** Task prompt **
Pick out all lines with the word "items" from the records that follow.

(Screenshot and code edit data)
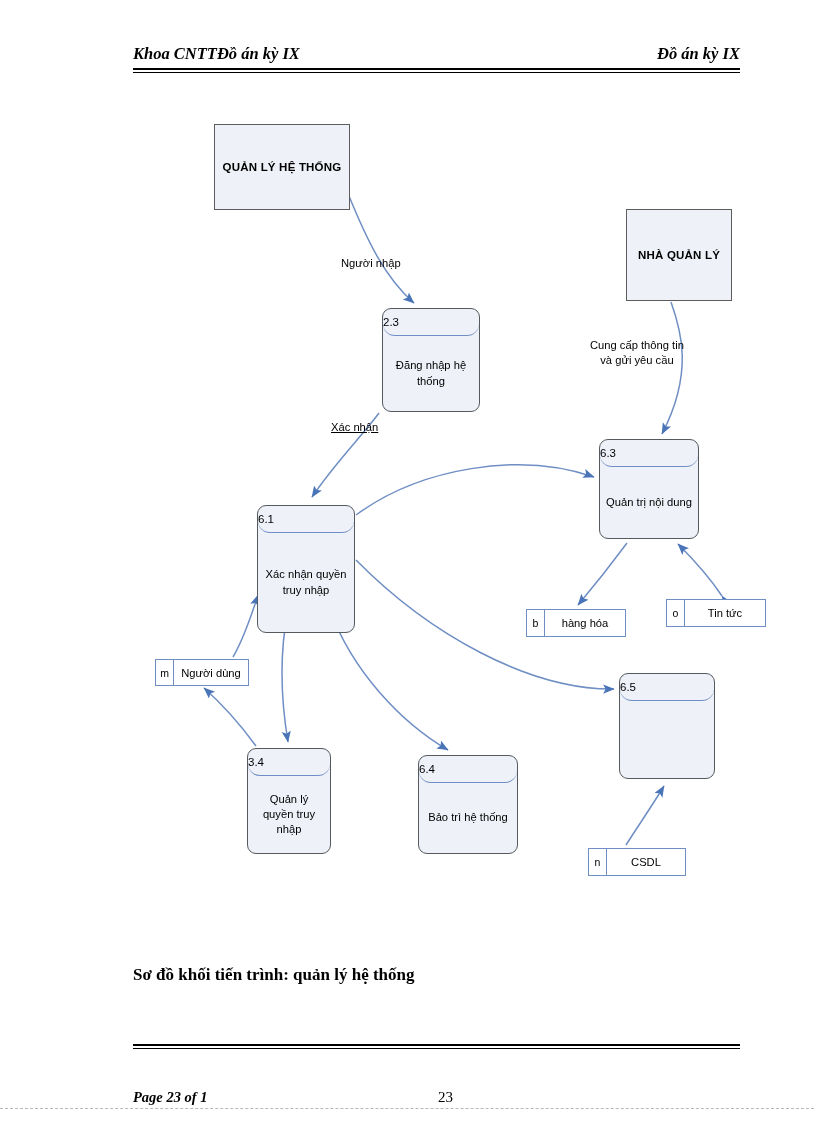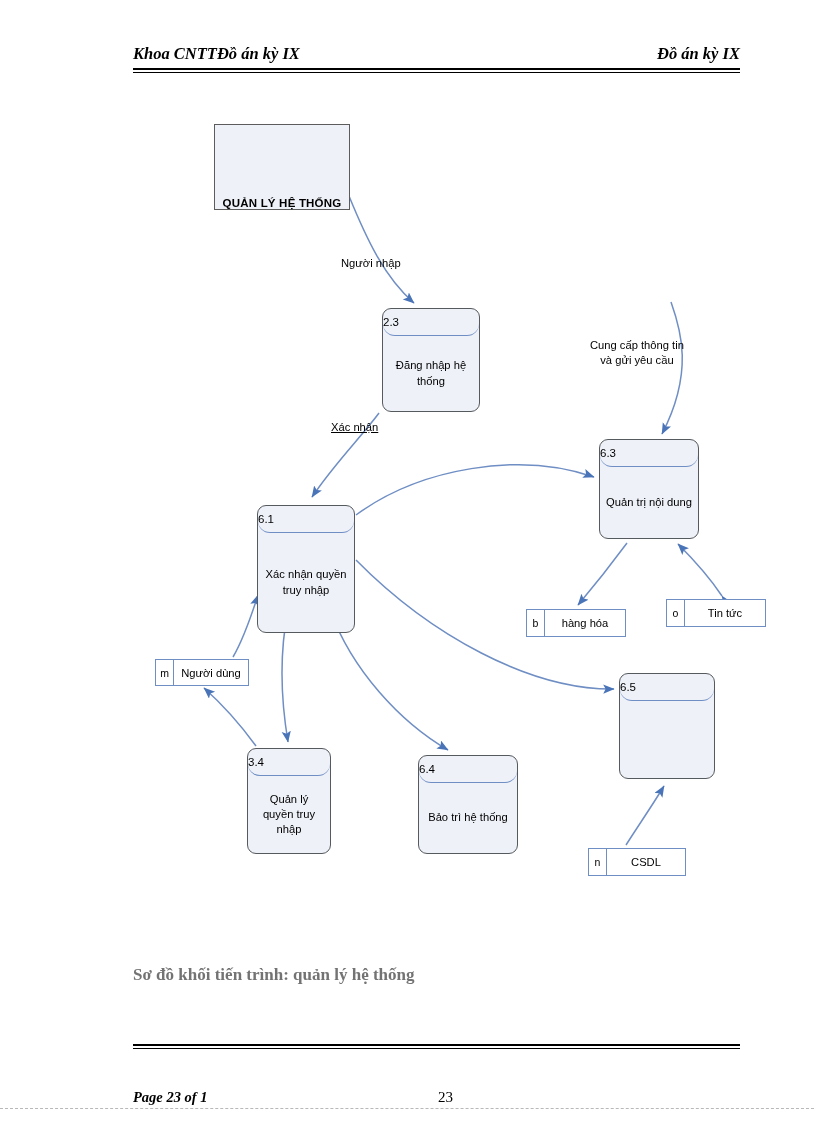--- a/index.html
+++ b/index.html
@@ -130,7 +130,7 @@
     border: 1.6px solid #5c5c5c;
     box-sizing: border-box;
     display: flex;
-    align-items: flex-end;
+    align-items: center;
     justify-content: center;
   }
   .entity .entity-label {

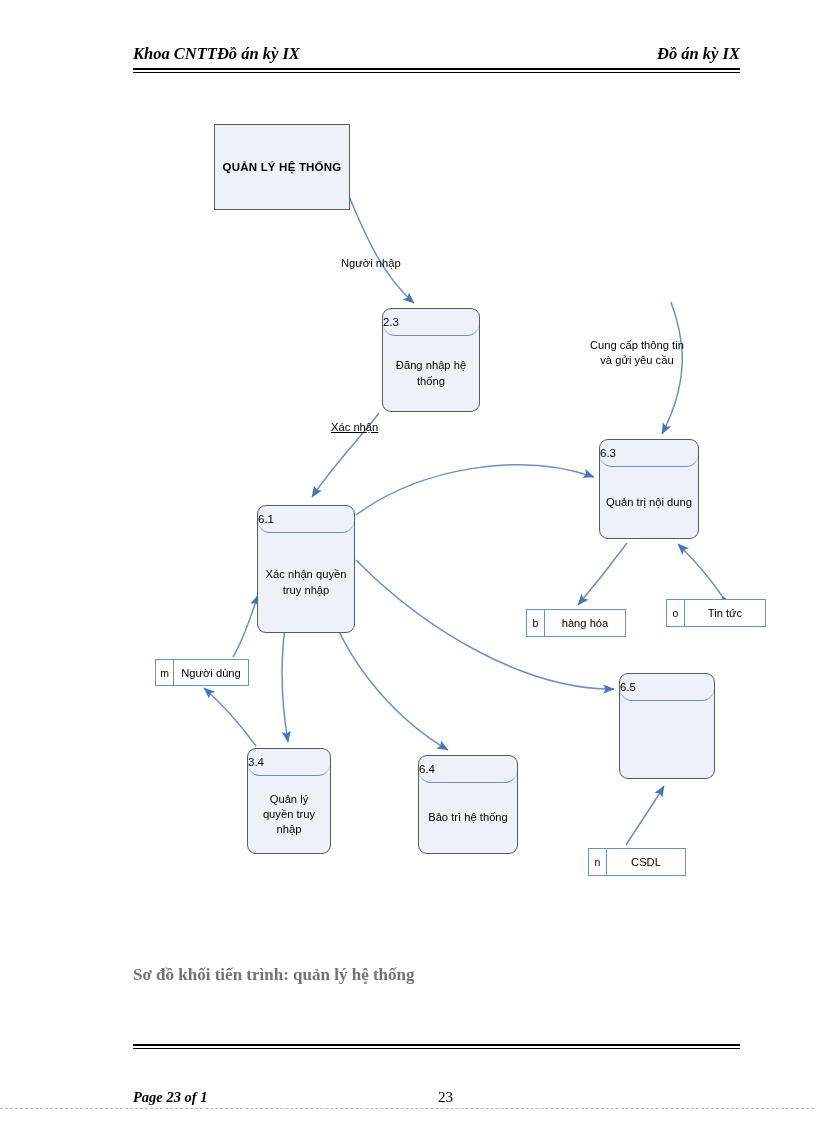--- a/index.html
+++ b/index.html
@@ -268,6 +268,9 @@
       <span class="entity-label">QUẢN LÝ HỆ THỐNG</span>
     </div>
 
+    <div class="entity" style="left:626px; top:209px; width:106px; height:92px;">
+      <span class="entity-label">NHÀ QUẢN LÝ</span>
+    </div>
 
     <div class="process" style="left:382px; top:308px; width:98px; height:104px;">
       <div class="proc-id">2.3</div>

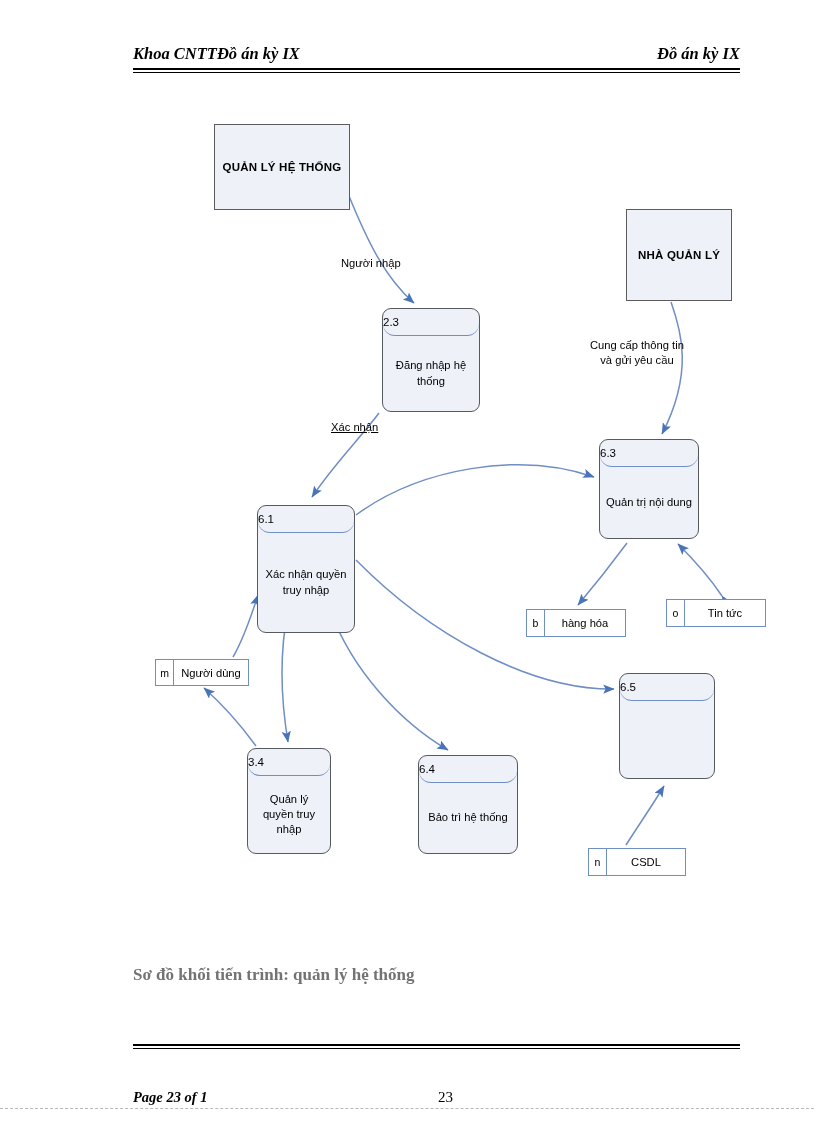--- a/index.html
+++ b/index.html
@@ -102,7 +102,7 @@
     font-family: "Liberation Serif", serif;
     font-weight: bold;
     font-size: 17px;
-    color: #737373;
+    color: #000000;
     white-space: nowrap;
   }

** Exercise response **
-    align-items: flex-end;
+    align-items: center;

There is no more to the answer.